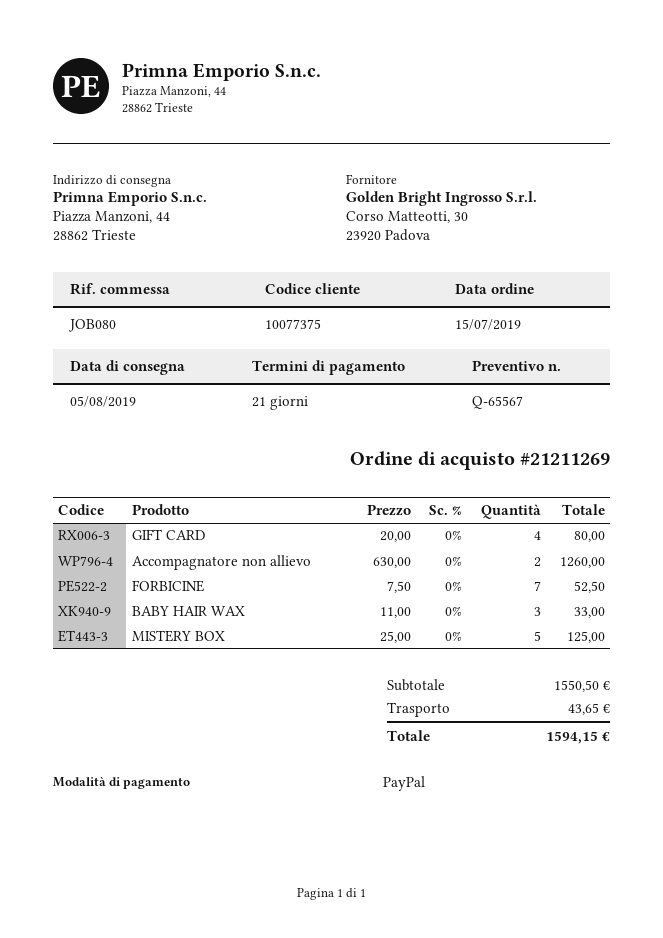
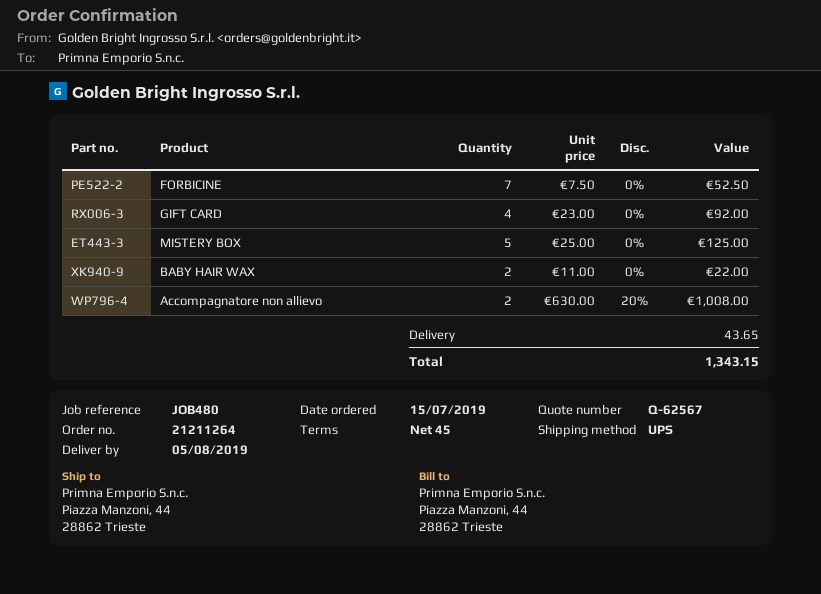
quote number: Q-65567 -> Q-62567
order number: 21211269 -> 21211264
payment terms: 21 days -> 45 days
reference: JOB080 -> JOB480
GIFT CARD: 4 x 20.00 = 80.00 -> 4 x 23.00 = 92.00
Accompagnatore non allievo: 2 x 630.00 = 1260.00 -> 2 x 630.00 - 20% = 1008.00
BABY HAIR WAX: 3 x 11.00 = 33.00 -> 2 x 11.00 = 22.00
total: 1594.15 -> 1343.15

===============

EXERCISE -
With the pictures omitted, reproduce the data above exactly.

RESULT -
quote number: Q-65567 -> Q-62567
order number: 21211269 -> 21211264
payment terms: 21 days -> 45 days
reference: JOB080 -> JOB480
GIFT CARD: 4 x 20.00 = 80.00 -> 4 x 23.00 = 92.00
Accompagnatore non allievo: 2 x 630.00 = 1260.00 -> 2 x 630.00 - 20% = 1008.00
BABY HAIR WAX: 3 x 11.00 = 33.00 -> 2 x 11.00 = 22.00
total: 1594.15 -> 1343.15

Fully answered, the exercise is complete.